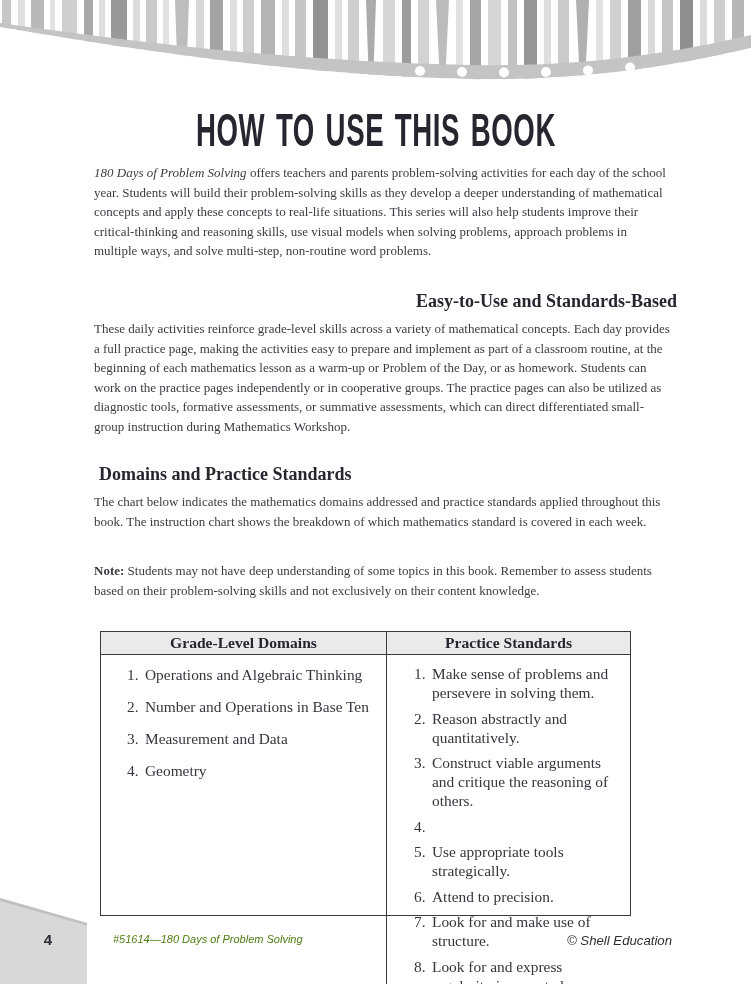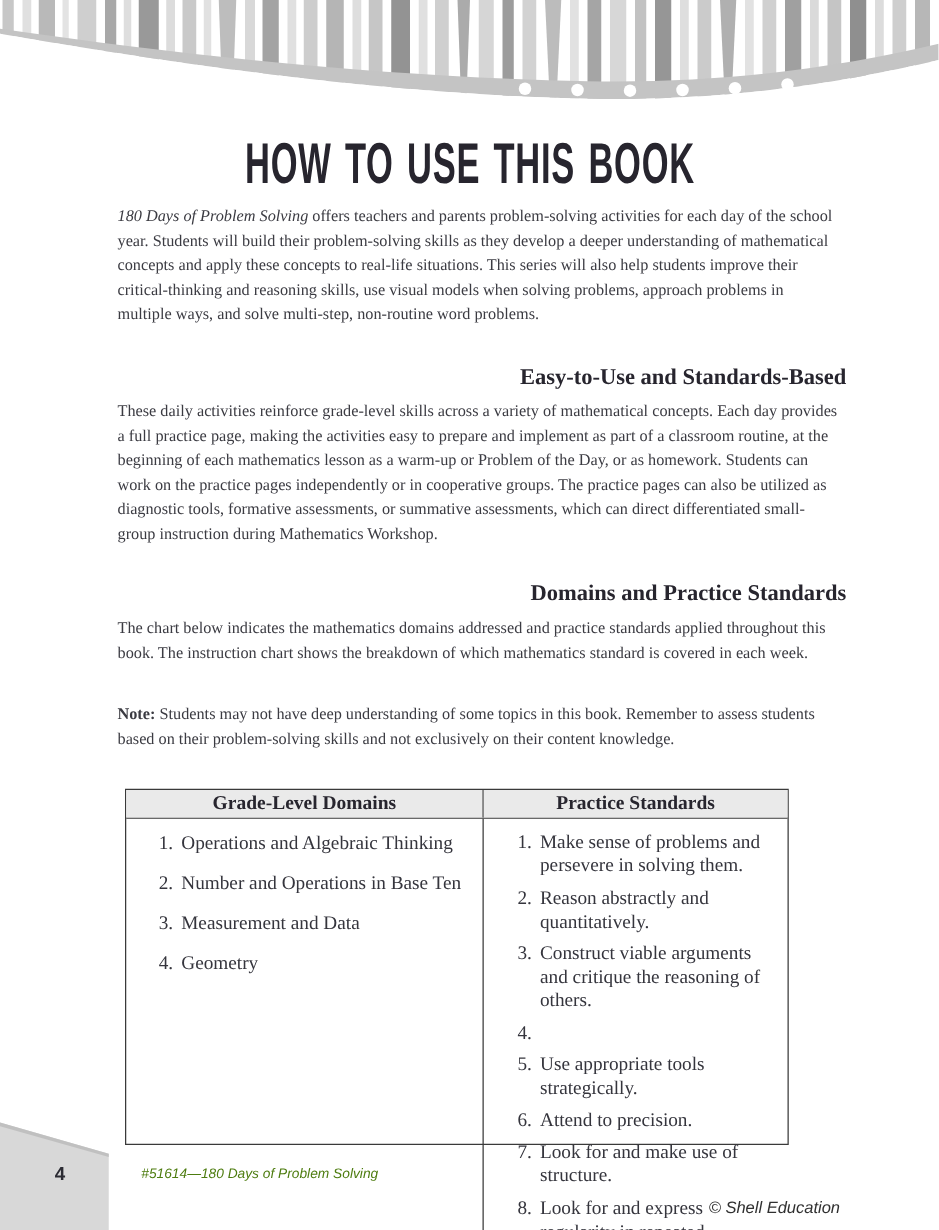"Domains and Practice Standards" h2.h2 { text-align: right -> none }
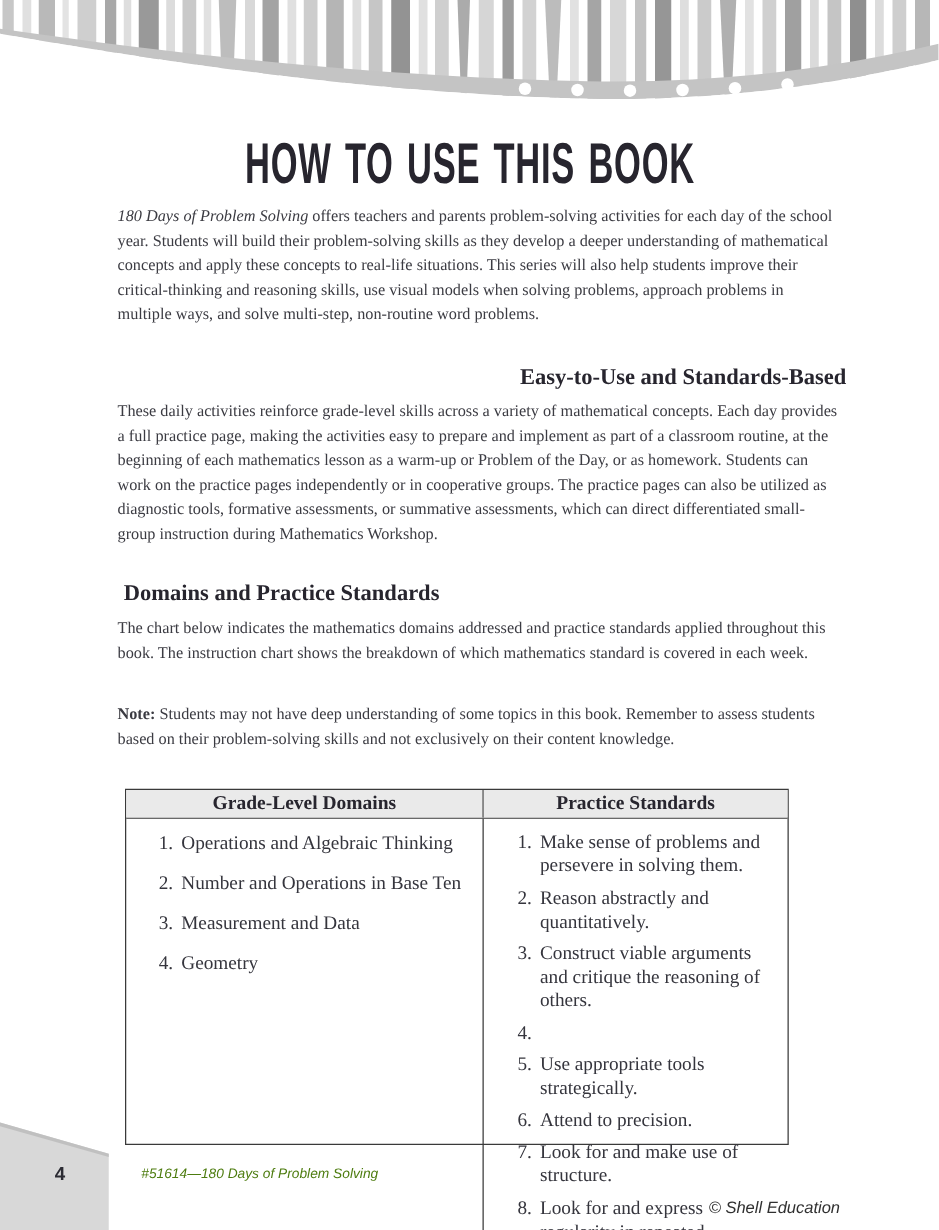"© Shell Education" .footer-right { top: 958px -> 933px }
|---|
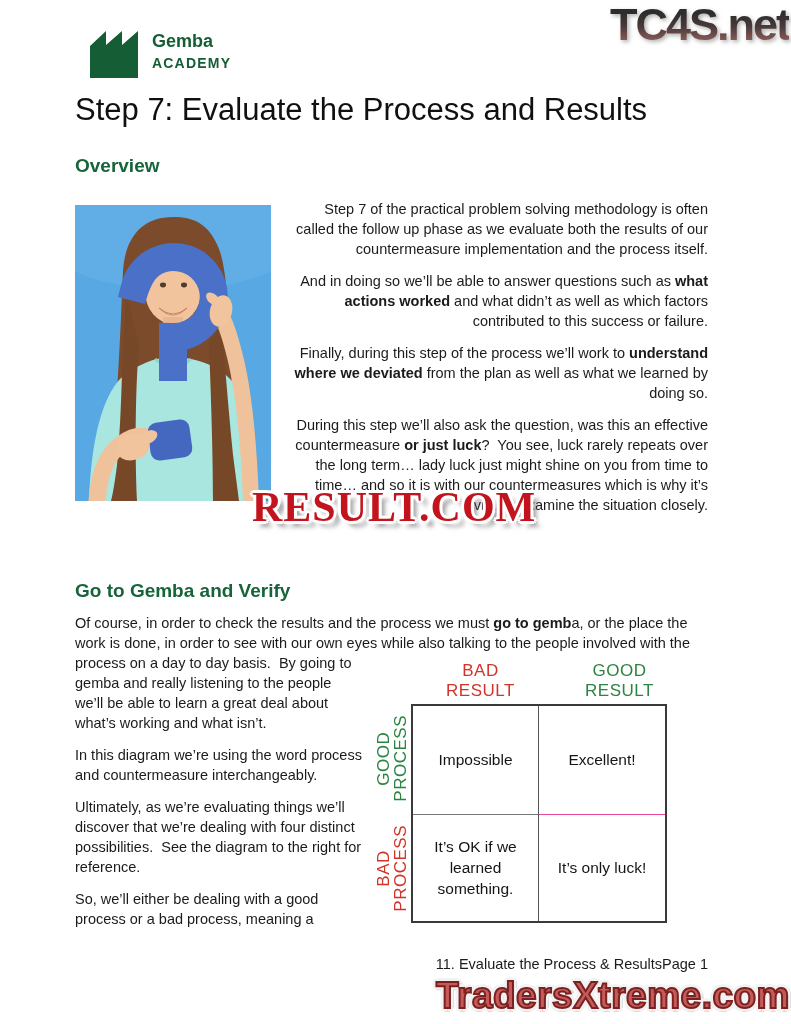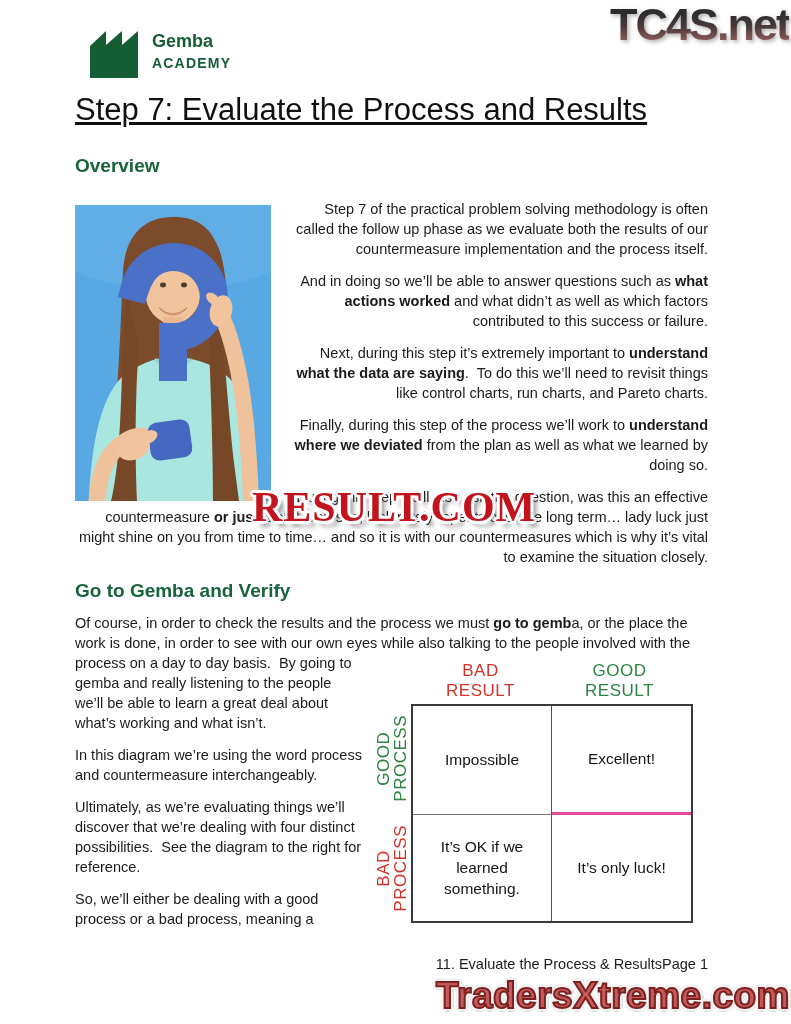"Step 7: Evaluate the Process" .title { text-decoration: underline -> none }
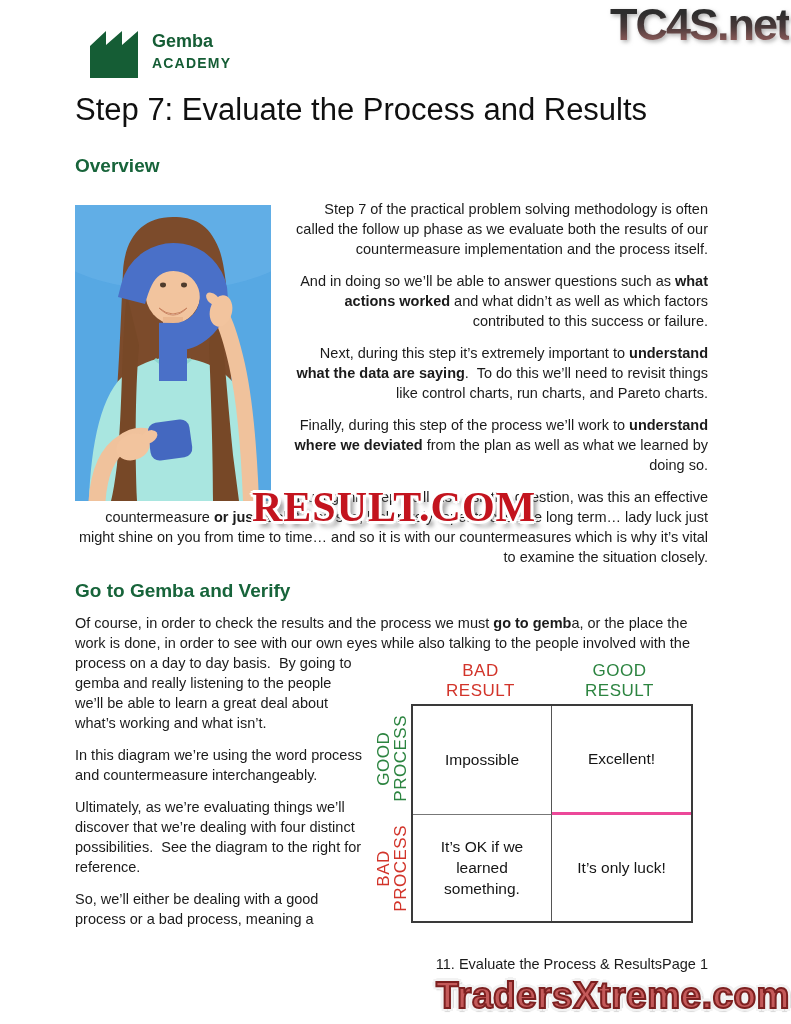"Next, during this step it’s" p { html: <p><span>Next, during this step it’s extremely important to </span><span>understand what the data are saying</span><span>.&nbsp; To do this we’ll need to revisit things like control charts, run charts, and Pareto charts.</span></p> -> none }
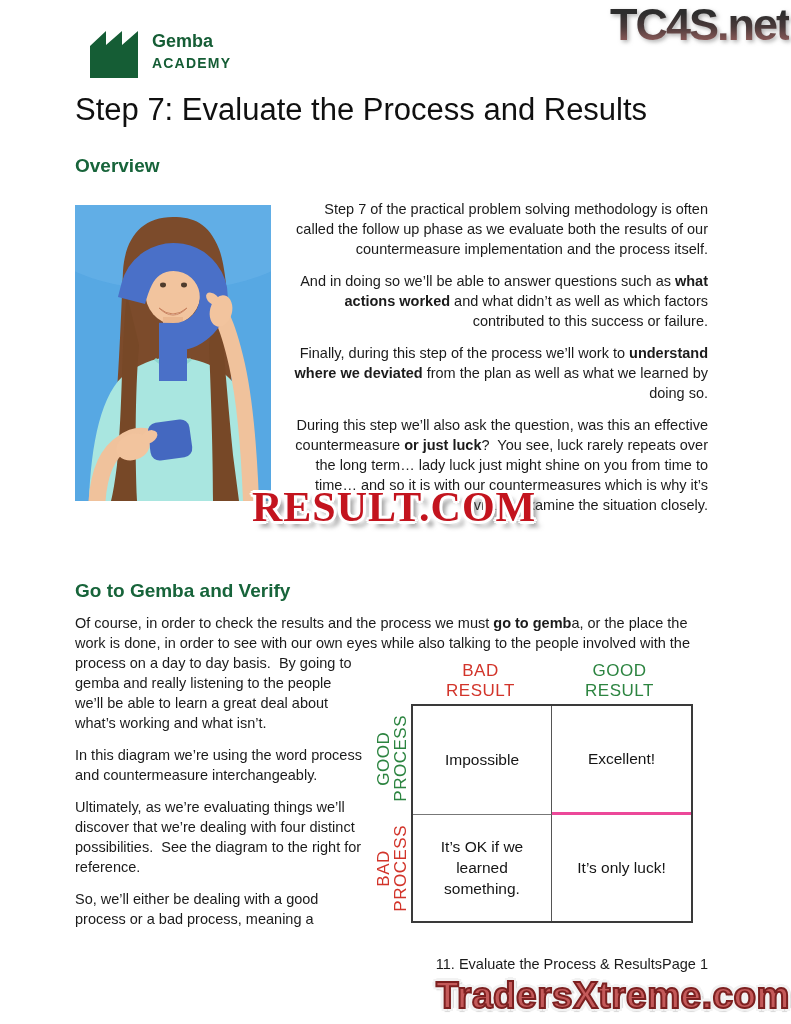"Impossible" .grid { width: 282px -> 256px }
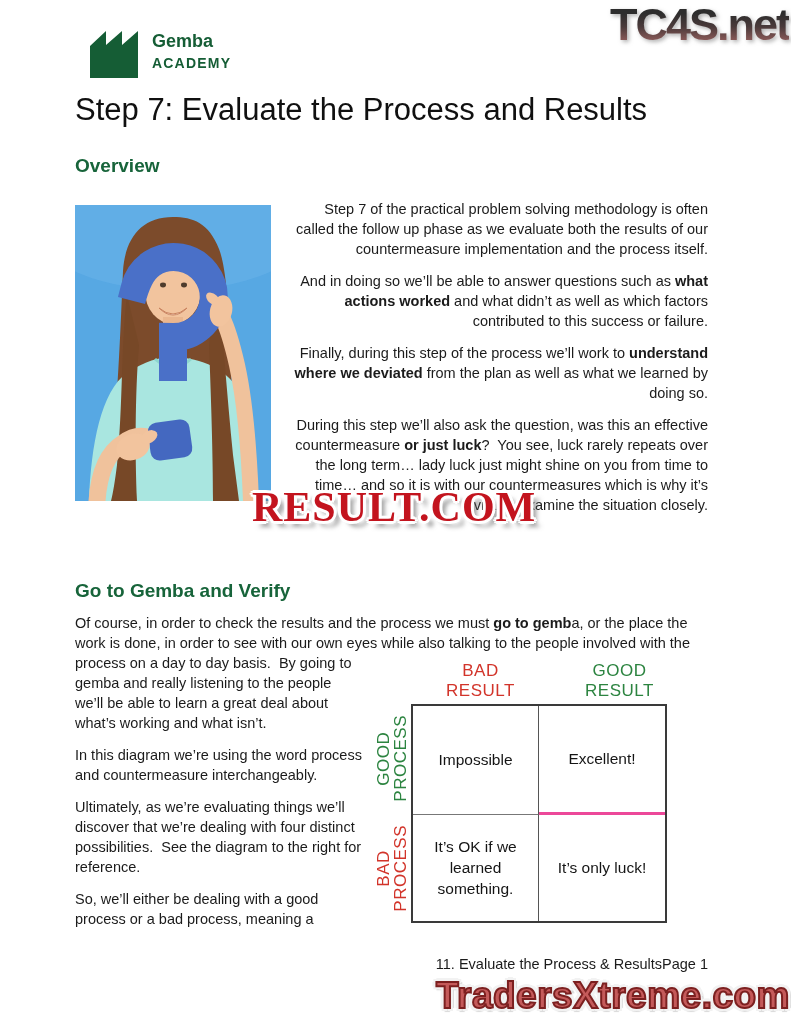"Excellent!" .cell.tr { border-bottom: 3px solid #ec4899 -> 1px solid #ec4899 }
|---|
▶ [What you are asked to do]: Look above for the line containing "text-align: right ->", then copy exactly from it through the line containing "top: 958px ->", keeping both and leaving out pictures. Add nothing else.

▶ [Solution for this task]:
"Domains and Practice Standards" h2.h2 { text-align: right -> none }
"© Shell Education" .footer-right { top: 958px -> 933px }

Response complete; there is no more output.